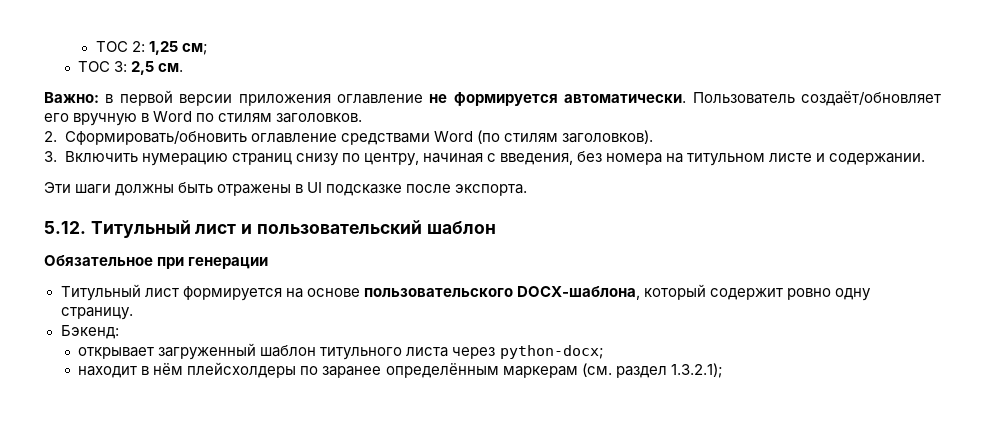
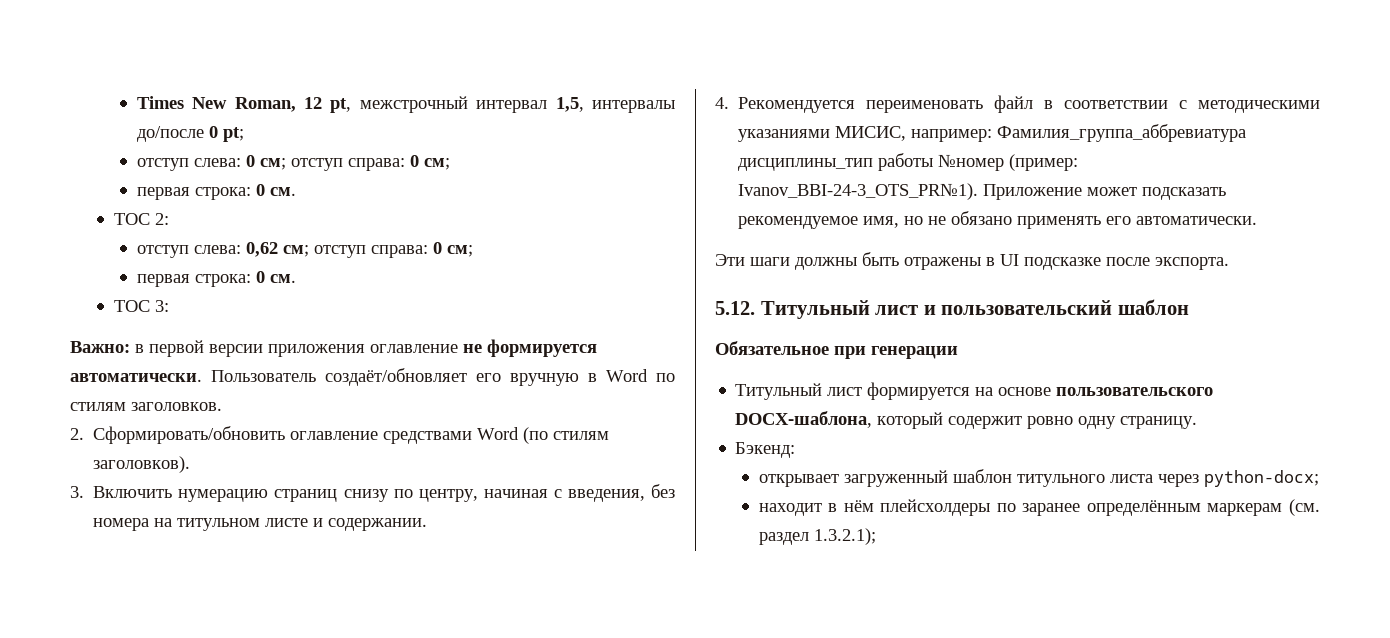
- TOC 2: 1,25 см;
+ Times New Roman, 12 pt, межстрочный интервал 1,5, интервалы до/после 0 pt;
+ отступ слева: 0 см; отступ справа: 0 см;
+ первая строка: 0 см.
+ TOC 2:
+ отступ слева: 0,62 см; отступ справа: 0 см;
+ первая строка: 0 см.
- TOC 3: 2,5 см.
+ TOC 3:
+ 4. Рекомендуется переименовать файл в соответствии с методическими указаниями МИСИС, например: Фамилия_группа_аббревиатура дисциплины_тип работы №номер (пример: Ivanov_BBI-24-3_OTS_PR№1). Приложение может подсказать рекомендуемое имя, но не обязано применять его автоматически.

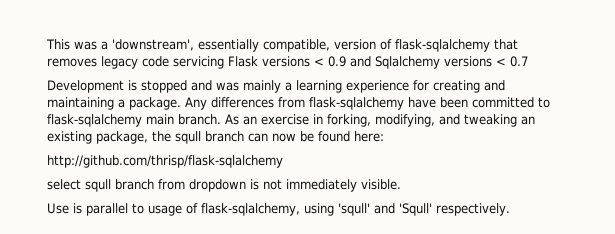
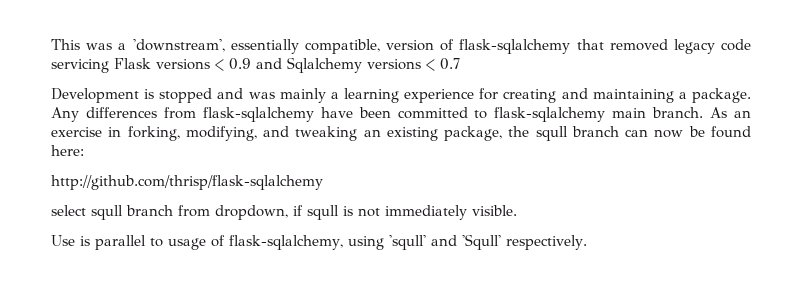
- This was a 'downstream', essentially compatible, version of flask-sqlalchemy that removes legacy code servicing Flask versions < 0.9 and Sqlalchemy versions < 0.7
+ This was a 'downstream', essentially compatible, version of flask-sqlalchemy that removed legacy code servicing Flask versions < 0.9 and Sqlalchemy versions < 0.7
- select squll branch from dropdown is not immediately visible.
+ select squll branch from dropdown, if squll is not immediately visible.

### [Exercise requirements]
The lines above, starting at the one with "- This was a" and ending at the one with "- select squll", are the only ones to return, exactly as written.

### [Response]
- This was a 'downstream', essentially compatible, version of flask-sqlalchemy that removes legacy code servicing Flask versions < 0.9 and Sqlalchemy versions < 0.7
+ This was a 'downstream', essentially compatible, version of flask-sqlalchemy that removed legacy code servicing Flask versions < 0.9 and Sqlalchemy versions < 0.7
- select squll branch from dropdown is not immediately visible.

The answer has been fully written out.